Here’s another way. Most genes have multiple switches. The switches determine where an mRNA begins to read a DNA sequence, and where it stops. Different start or end sites create different proteins, some longer and some shorter. Sometimes, transcription doesn’t start until several chemicals attach themselves to the DNA sequence. These DNA binding sites may be far away from the gene, but still influence when and how the cell reads its message.
Splicing variations and gene switches result in different mRNAs. And these are translated into different proteins. Proteins also may change after their building blocks have been assembled into a chain. For example, the cell may add chemicals to give a protein some new function.
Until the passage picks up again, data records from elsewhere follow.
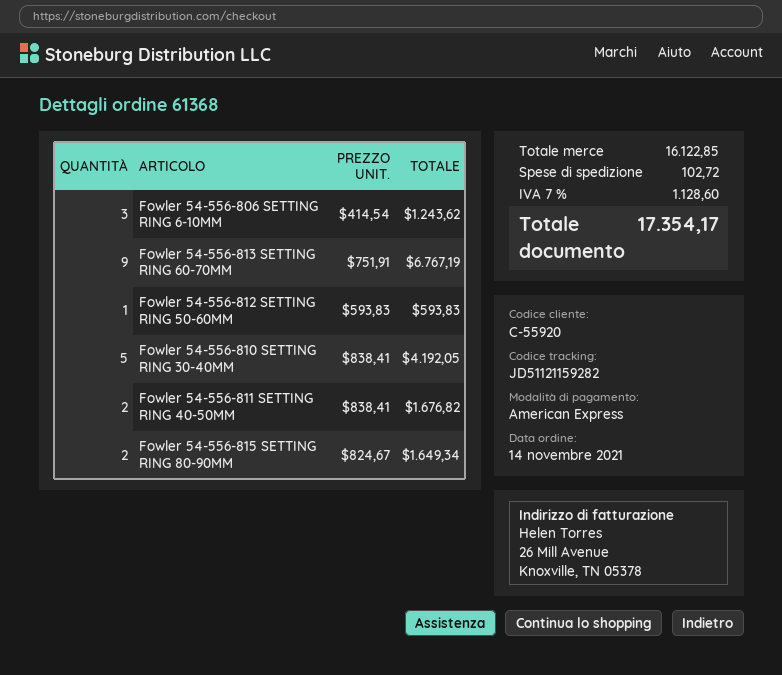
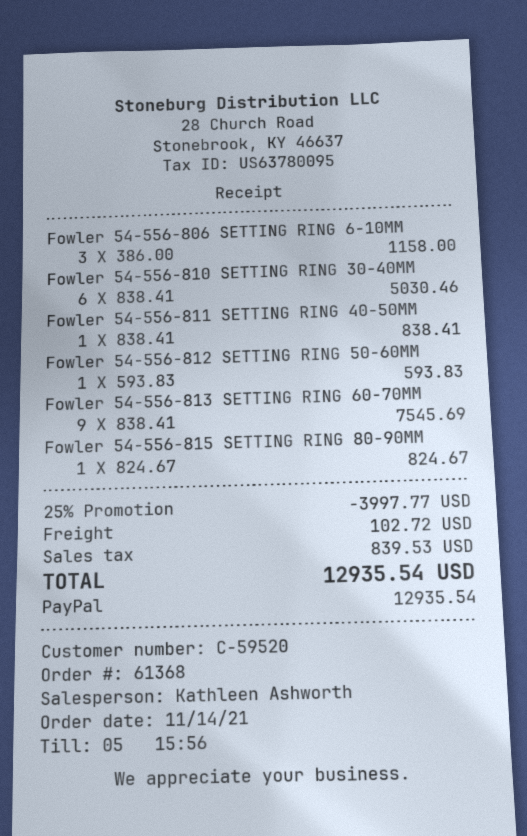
customer number: C-55920 -> C-59520
payment method: American Express -> PayPal
Fowler 54-556-806 SETTING RING 6-10MM: 3 x 414.54 = 1243.62 -> 3 x 386.00 = 1158.00
Fowler 54-556-813 SETTING RING 60-70MM: 9 x 751.91 = 6767.19 -> 9 x 838.41 = 7545.69
Fowler 54-556-810 SETTING RING 30-40MM: 5 x 838.41 = 4192.05 -> 6 x 838.41 = 5030.46
Fowler 54-556-811 SETTING RING 40-50MM: 2 x 838.41 = 1676.82 -> 1 x 838.41 = 838.41
Fowler 54-556-815 SETTING RING 80-90MM: 2 x 824.67 = 1649.34 -> 1 x 824.67 = 824.67
discount: none -> 25% = 3997.77
tax: 1128.60 -> 839.53
total: 17354.17 -> 12935.54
DNA holds more than building instructions
Making proteins is far from DNA’s only role. In fact, only one percent of human DNA contains the exons that the cell translates into protein sequences. Estimates for the share of DNA that controls gene expression range from 25 to 80 percent. Scientists do not yet know the exact number because it’s harder to find these regulatory DNA regions. Some are gene switches. Others make RNA molecules that aren’t involved in building proteins.
Controlling gene expression is almost as complex as conducting a large symphony orchestra. Just consider what it takes for a single fertilized egg cell to develop into a baby within nine months.
So does it matter that water fleas have more protein-coding genes than people? Not really. Much of our complexity hides in the regulatory regions of our DNA. And decoding that part of our genome will keep scientists busy for many, many years.